Advice for seeking federal funding through NIH institutes
- NIH offers two variations of the standard PA: a Program Announcement with Set-Aside Funds (PAS) and a Program Announcement Reviewed by an Institution (PAR) With PAR mechanisms special review sections are assigned to evaluate the grants, and they have a very different perspective than standard study sections. For-profit companies can apply for these grants and often do very well, particularly small biotechnology companies. PAR does not mean that money is set aside for the grant. Pay lines follow the standards of that institute. PAS announcements have specific funds set aside for them.
- There may be a preference for screening at government sponsored Centers with some funding announcements. You should discuss with the Scientific Contact. Demonstrating abilities of Center and format/quality of screening collections is necessary. Include track record with bibliography of awarded projects.
- NIGMS is dropping participation in R21s for screening because they felt review sections were unrealistic in expectations and none were ever scored at levels sufficient for funding. NIGMS does not fund work that would fall to another institute (e.g. eye disease if NEI is not participating) if that institute is not participating.
- You should definitely call the Scientific Institute contact to discuss feasibility and fundability before you start work on the grant. You should send then your Specific Aims early in the writing process for feedback and improvement.
- About half of assay development applications go to disease specific study section and about half go to special emphasis study section. One NIH contact thought chances were better if application goes to disease specific study panel. He recommends reviewing standing study sections and panels with people you’d want to review the application and recommend in your cover letter. Generally those recommendations are met. You can request a change of study section if you don’t like where it has been assigned.
References
Eggert US. The why and how of phenotypic small-molecule screens. Nat Chem Biol. 2013 Apr;9(4):206-9.

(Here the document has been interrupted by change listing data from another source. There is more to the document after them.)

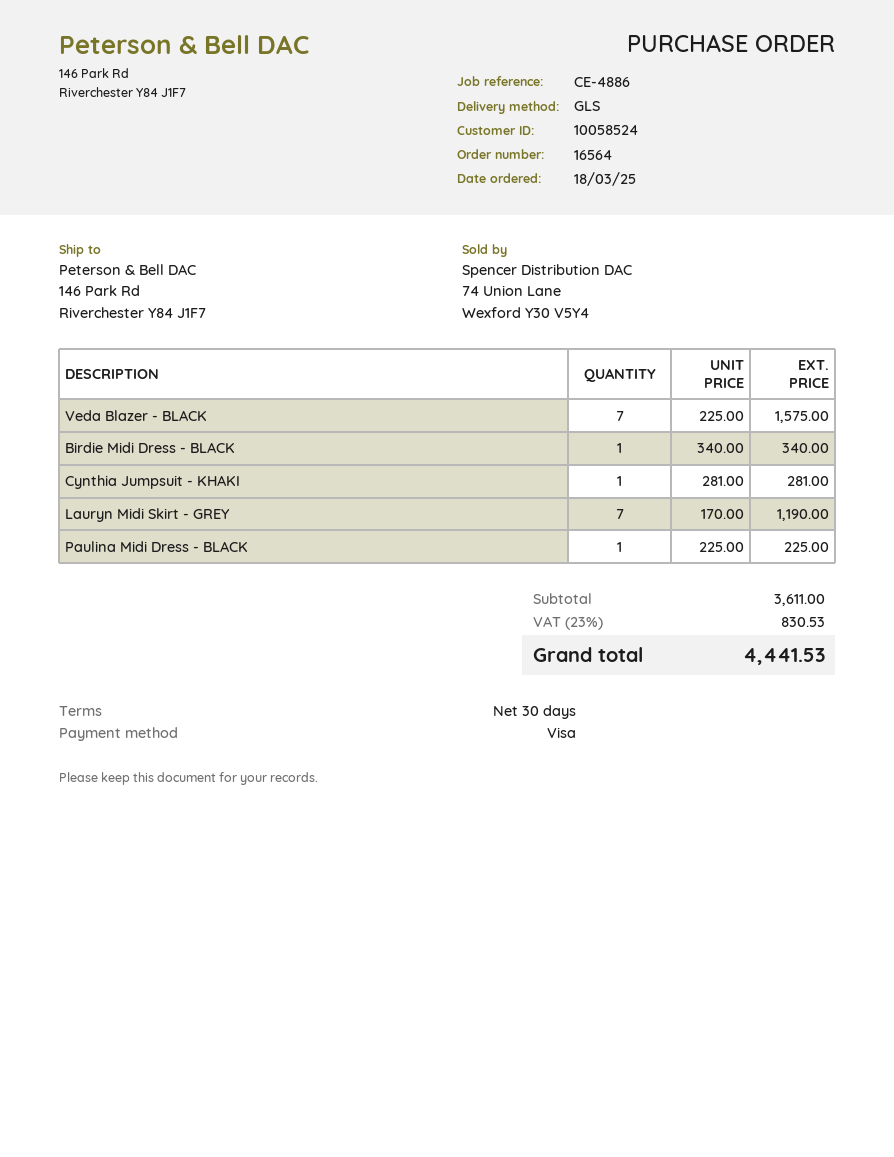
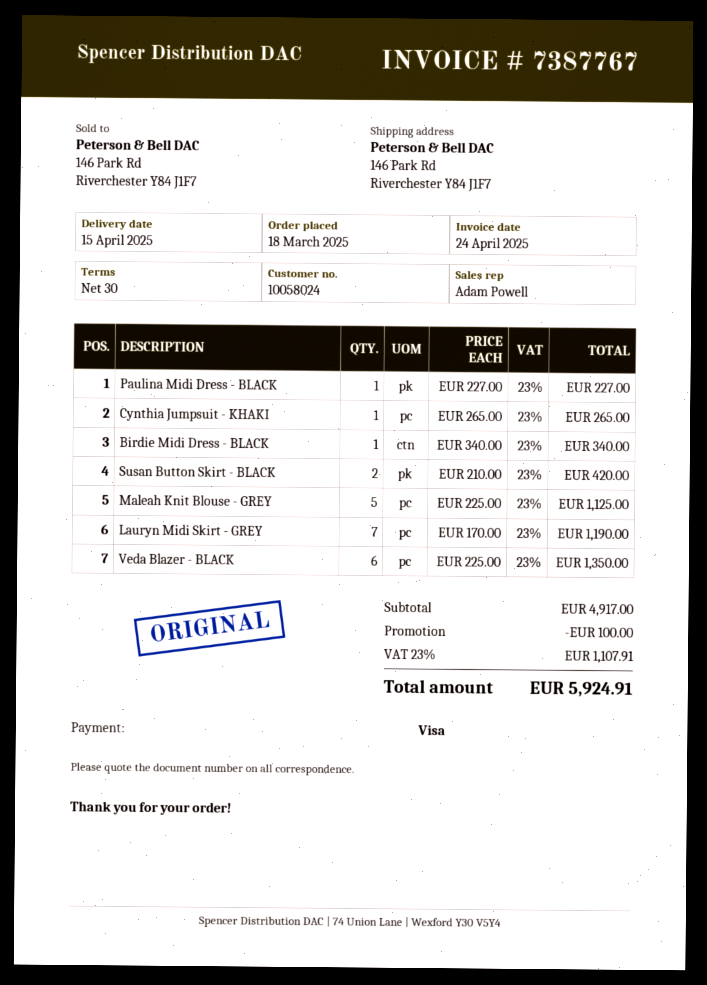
customer number: 10058524 -> 10058024
Veda Blazer - BLACK: 7 x 225.00 = 1575.00 -> 6 x 225.00 = 1350.00
Cynthia Jumpsuit - KHAKI: 1 x 281.00 = 281.00 -> 1 x 265.00 = 265.00
Paulina Midi Dress - BLACK: 1 x 225.00 = 225.00 -> 1 x 227.00 = 227.00
Susan Button Skirt - BLACK: none -> 2 x 210.00 = 420.00
Maleah Knit Blouse - GREY: none -> 5 x 225.00 = 1125.00
subtotal: 3611.00 -> 4917.00
discount: none -> 100.00
tax: 23% = 830.53 -> 23% = 1107.91
total: 4441.53 -> 5924.91

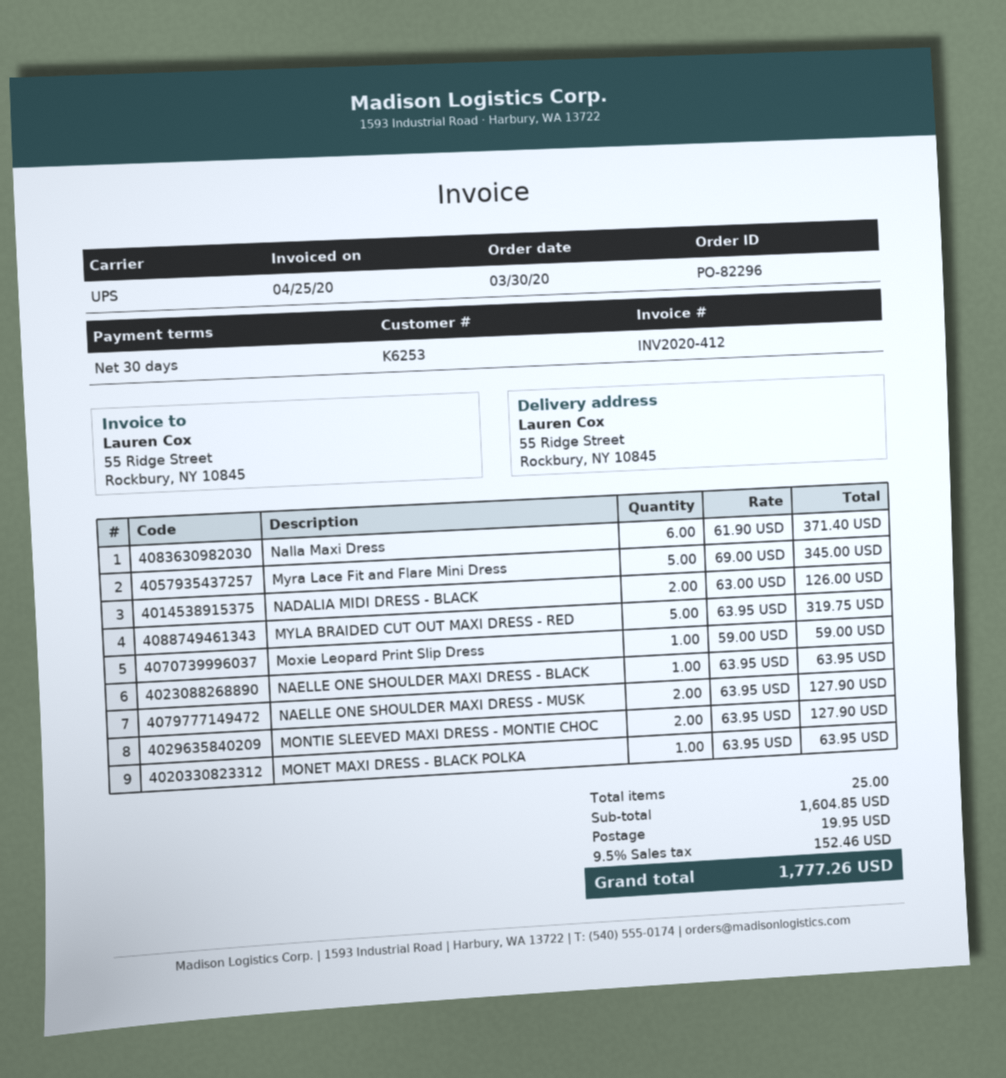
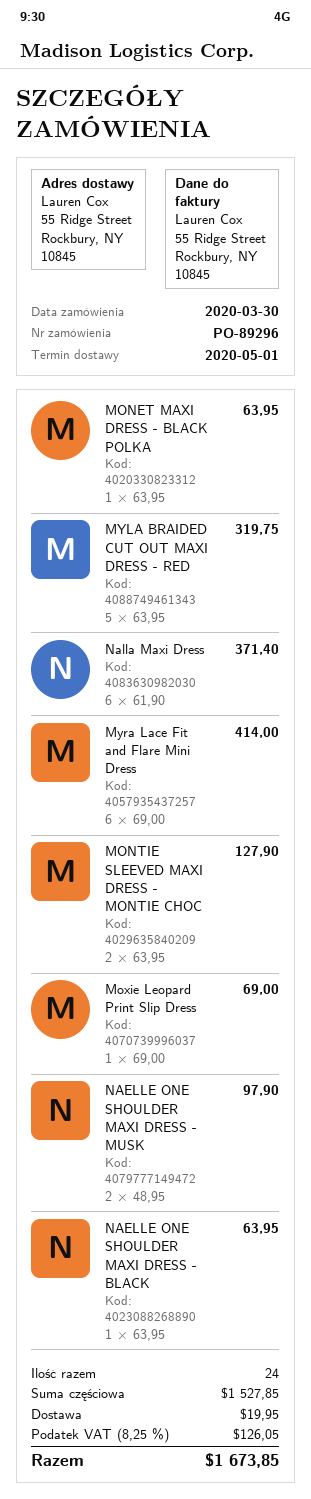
order number: PO-82296 -> PO-89296
Myra Lace Fit and Flare Mini Dress: 5 x 69.00 = 345.00 -> 6 x 69.00 = 414.00
NADALIA MIDI DRESS - BLACK: 2 x 63.00 = 126.00 -> none
Moxie Leopard Print Slip Dress: 1 x 59.00 = 59.00 -> 1 x 69.00 = 69.00
NAELLE ONE SHOULDER MAXI DRESS - MUSK: 2 x 63.95 = 127.90 -> 2 x 48.95 = 97.90
total quantity: 25 -> 24
subtotal: 1604.85 -> 1527.85
tax: 9.5% = 152.46 -> 8.25% = 126.05
total: 1777.26 -> 1673.85

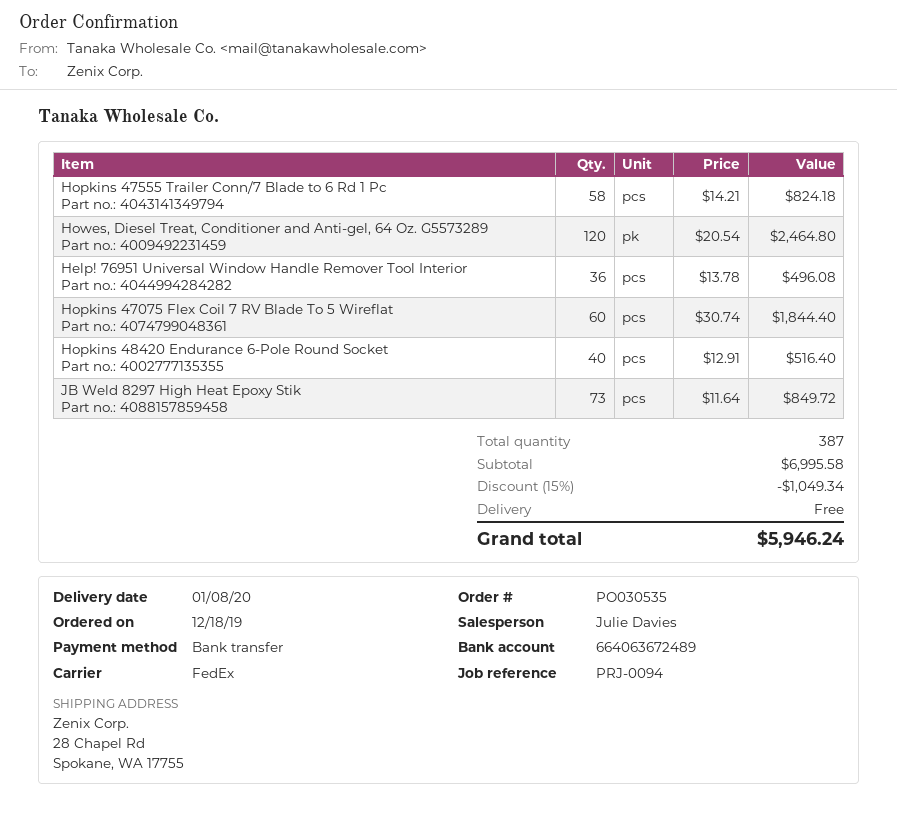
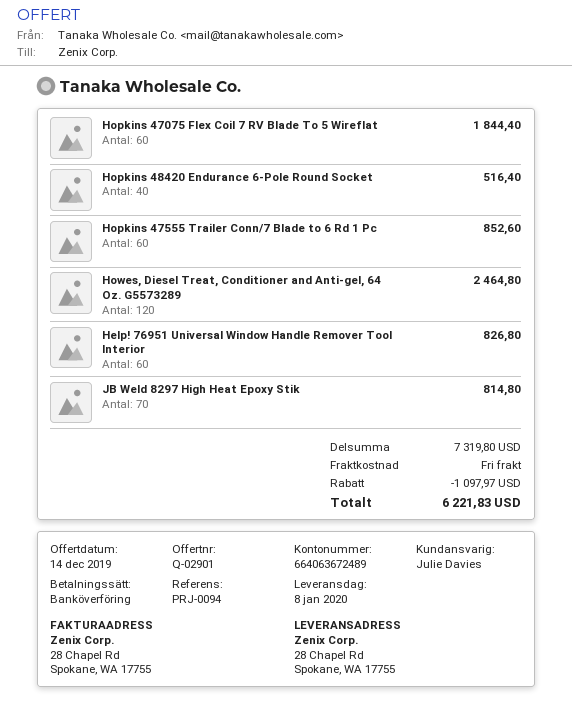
Hopkins 47555 Trailer Conn/7 Blade to 6 Rd 1 Pc: 58 for 824.18 -> 60 for 852.60
Help! 76951 Universal Window Handle Remover Tool Interior: 36 for 496.08 -> 60 for 826.80
JB Weld 8297 High Heat Epoxy Stik: 73 for 849.72 -> 70 for 814.80
subtotal: 6995.58 -> 7319.80
discount: 1049.34 -> 1097.97
total: 5946.24 -> 6221.83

Inglese J, Shamu CE, Guy RK. Reporting data from high-throughput screening of small-molecule libraries. Nat Chem Biol. 2007 Aug;3(8):438-41.
Weiss WA, Taylor SS, Shokat KM. Recognizing and exploiting differences between RNAi and small-molecule inhibitors. Nat Chem Biol. 2007 Dec;3(12):739-44.
Editorial. Screening we can believe in. Nat Chem Biol. 2009 Mar;5(3):127.
Frye SV. The art of the chemical probe. Nat Chem Biol. 2010 Mar;6(3):159-161.
Bunnage ME, Chekler EL, Jones LH. Target validation using chemical probes. Nat Chem Biol. 2013 Apr;9(4):195-9.
Kodadek T. Rethinking screening. Nat Chem Biol. 2010 Mar;6(3):162-165.